- EXERCISE
The required result is the exact run of lines beginning at the one containing "- This feature" and ending at the last line of the entries.

- INPUT DATA
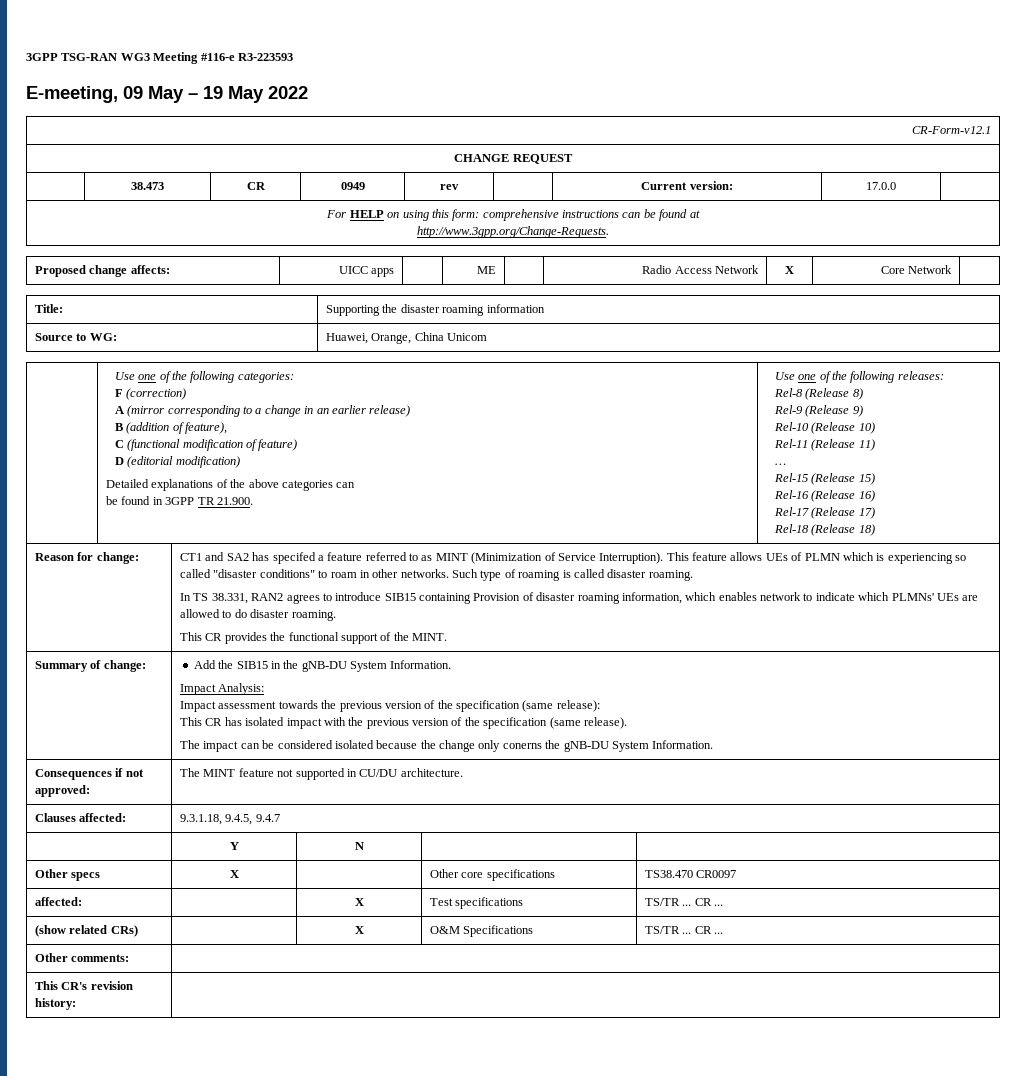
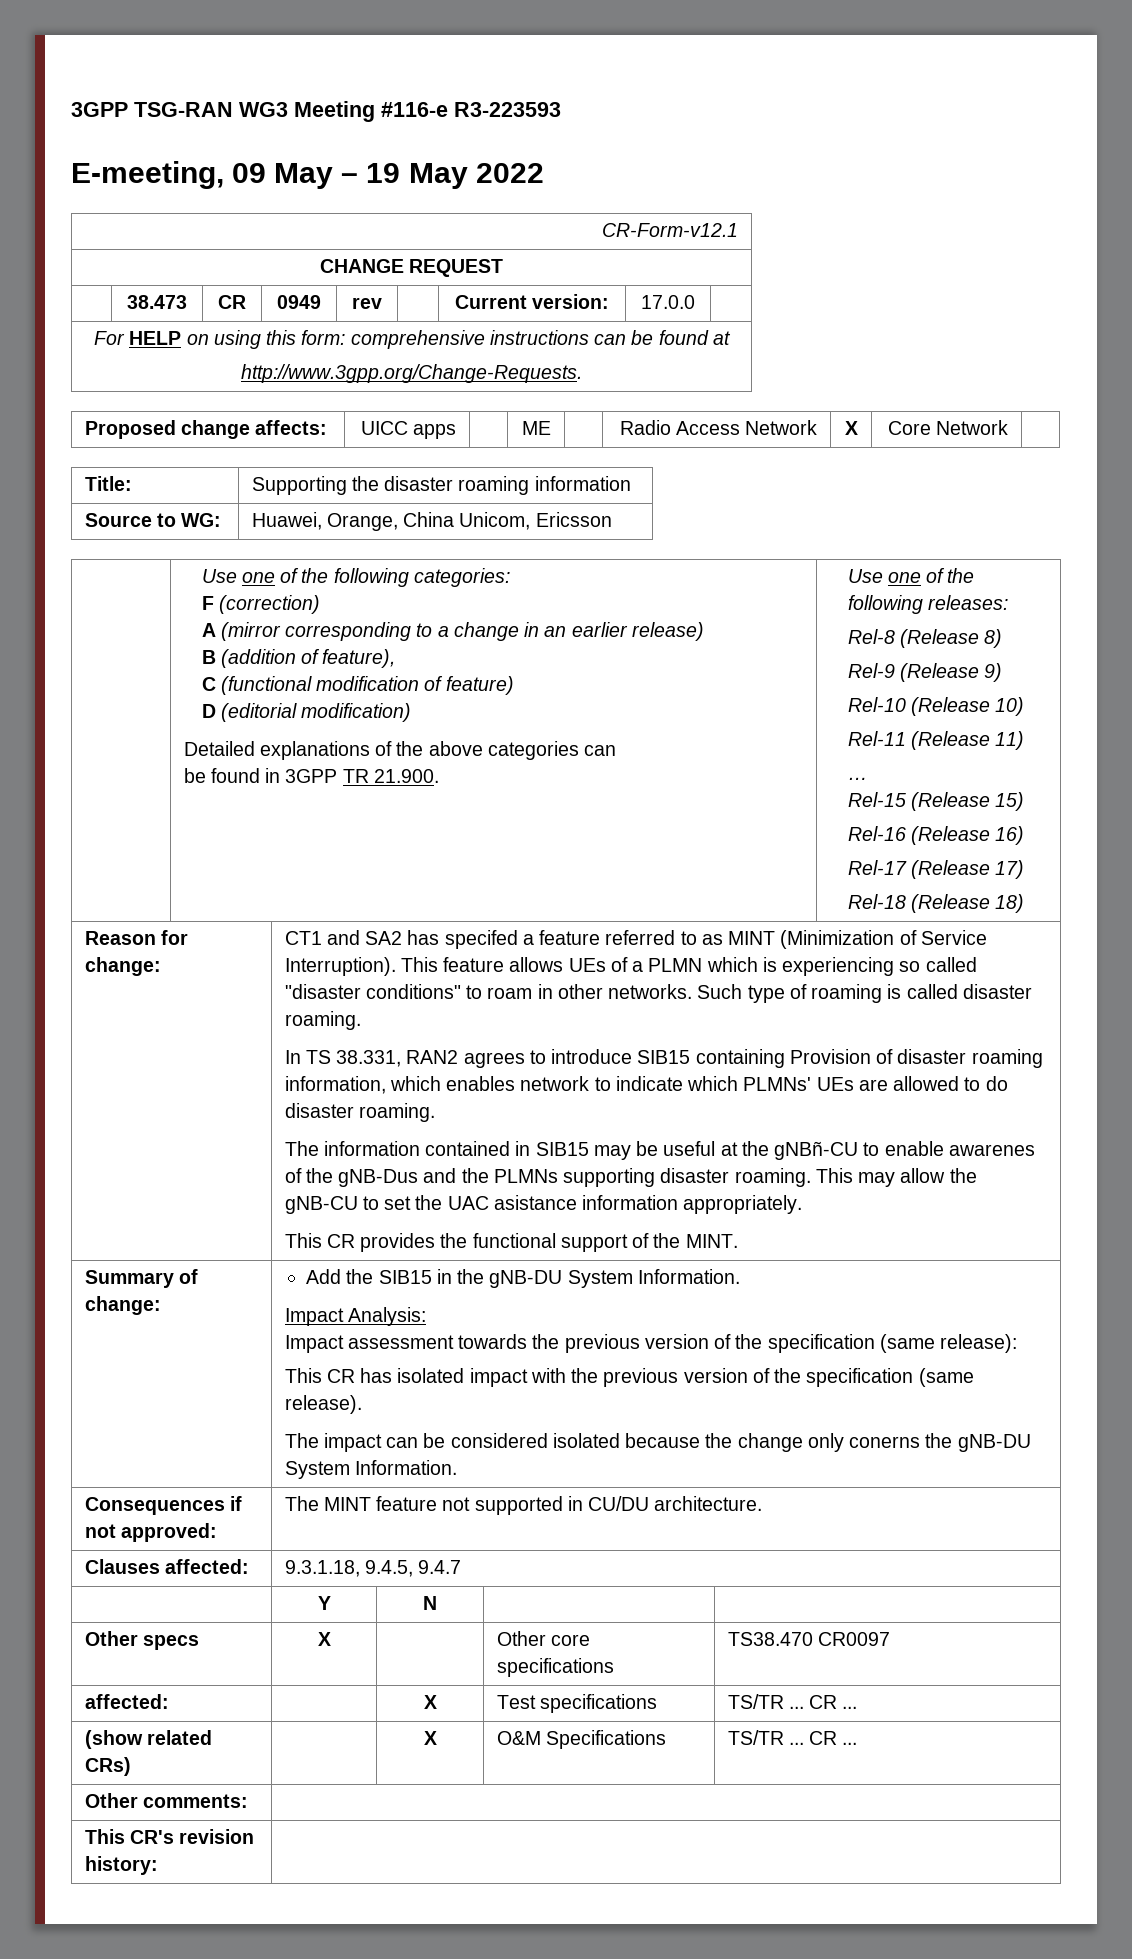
- Source to WG: | Huawei, Orange, China Unicom
+ Source to WG: | Huawei, Orange, China Unicom, Ericsson
- This feature allows UEs of PLMN which is experiencing so called "disaster conditions" to roam in other networks.
+ This feature allows UEs of a PLMN which is experiencing so called "disaster conditions" to roam in other networks.
+ The information contained in SIB15 may be useful at the gNBñ-CU to enable awarenes of the gNB-Dus and the PLMNs supporting disaster roaming. This may allow the gNB-CU to set the UAC asistance information appropriately.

- OUTPUT BELOW
- This feature allows UEs of PLMN which is experiencing so called "disaster conditions" to roam in other networks.
+ This feature allows UEs of a PLMN which is experiencing so called "disaster conditions" to roam in other networks.
+ The information contained in SIB15 may be useful at the gNBñ-CU to enable awarenes of the gNB-Dus and the PLMNs supporting disaster roaming. This may allow the gNB-CU to set the UAC asistance information appropriately.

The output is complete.